▶ [EXERCISE DETAILS]
Where the line containing "text: Azure Navy" appears in the entries below, start there and print only that line and every line after it, exactly, through the end, excluding pictures.

Dataset excerpts
============

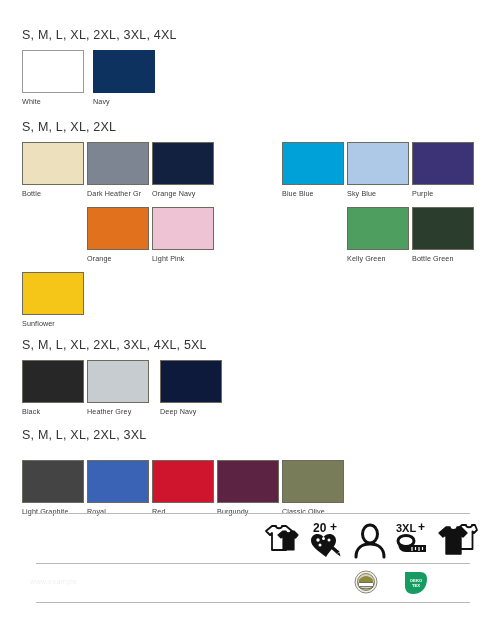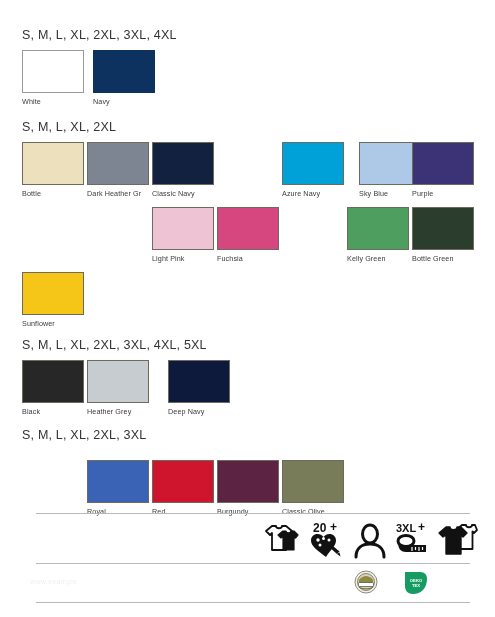"Classic Navy" span.swatch-label { text: Classic -> Orange }
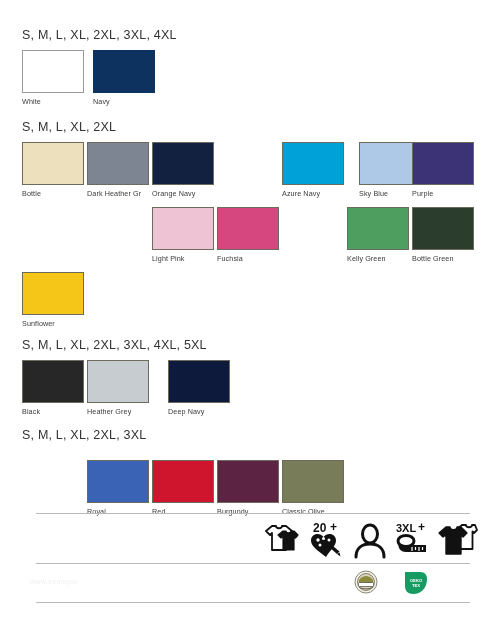"Azure Navy" span.swatch-label { text: Azure Navy -> Blue Blue }
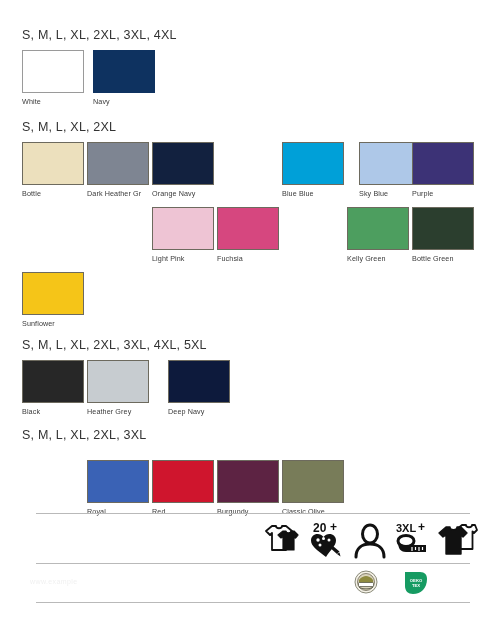"Sky Blue" div.swatch { left: 337px -> 325px }
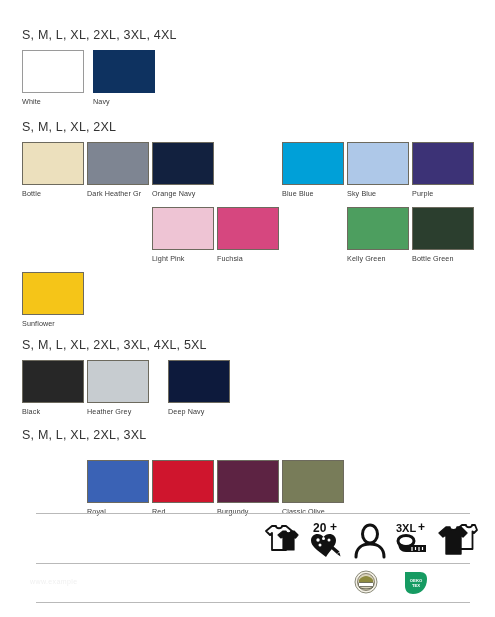"Orange" div.swatch { html: none -> <div> <span></span> <span>Orange</span> </div> }
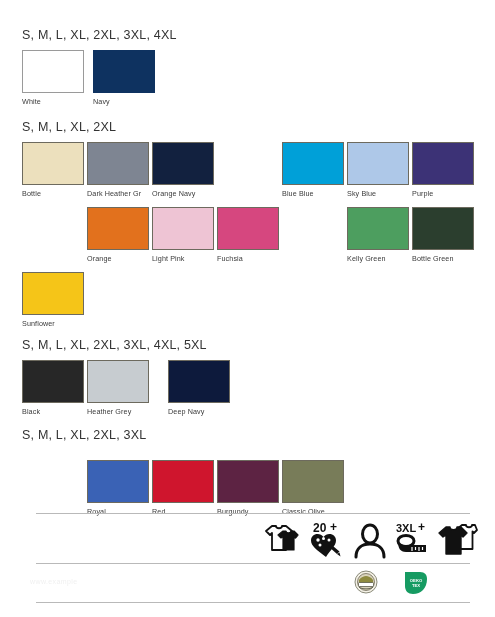"Fuchsia" div.swatch { html: <div> <span></span> <span>Fuchsia</span> </div> -> none }
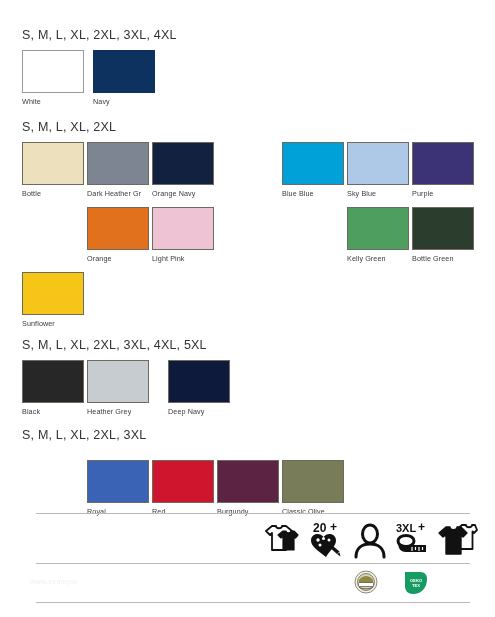"Deep Navy" div.swatch { left: 146px -> 138px }
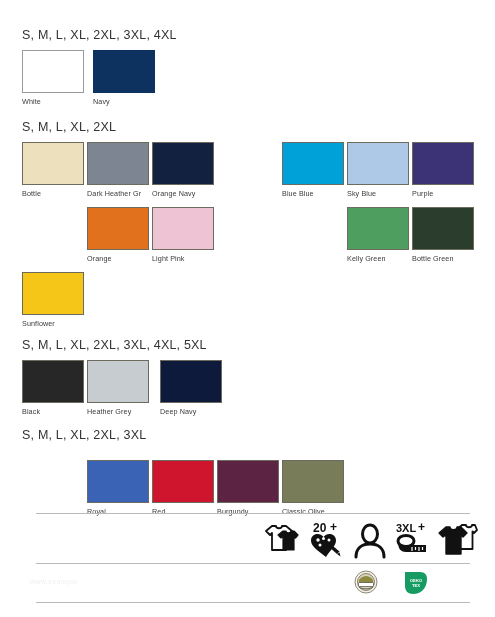"Light Graphite" div.swatch { html: none -> <div> <span></span> <span>Light Graphite</span> </div> }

============

▶ [OUTPUT FOR THIS EXERCISE]
"Azure Navy" span.swatch-label { text: Azure Navy -> Blue Blue }
"Sky Blue" div.swatch { left: 337px -> 325px }
"Orange" div.swatch { html: none -> <div> <span></span> <span>Orange</span> </div> }
"Fuchsia" div.swatch { html: <div> <span></span> <span>Fuchsia</span> </div> -> none }
"Deep Navy" div.swatch { left: 146px -> 138px }
"Light Graphite" div.swatch { html: none -> <div> <span></span> <span>Light Graphite</span> </div> }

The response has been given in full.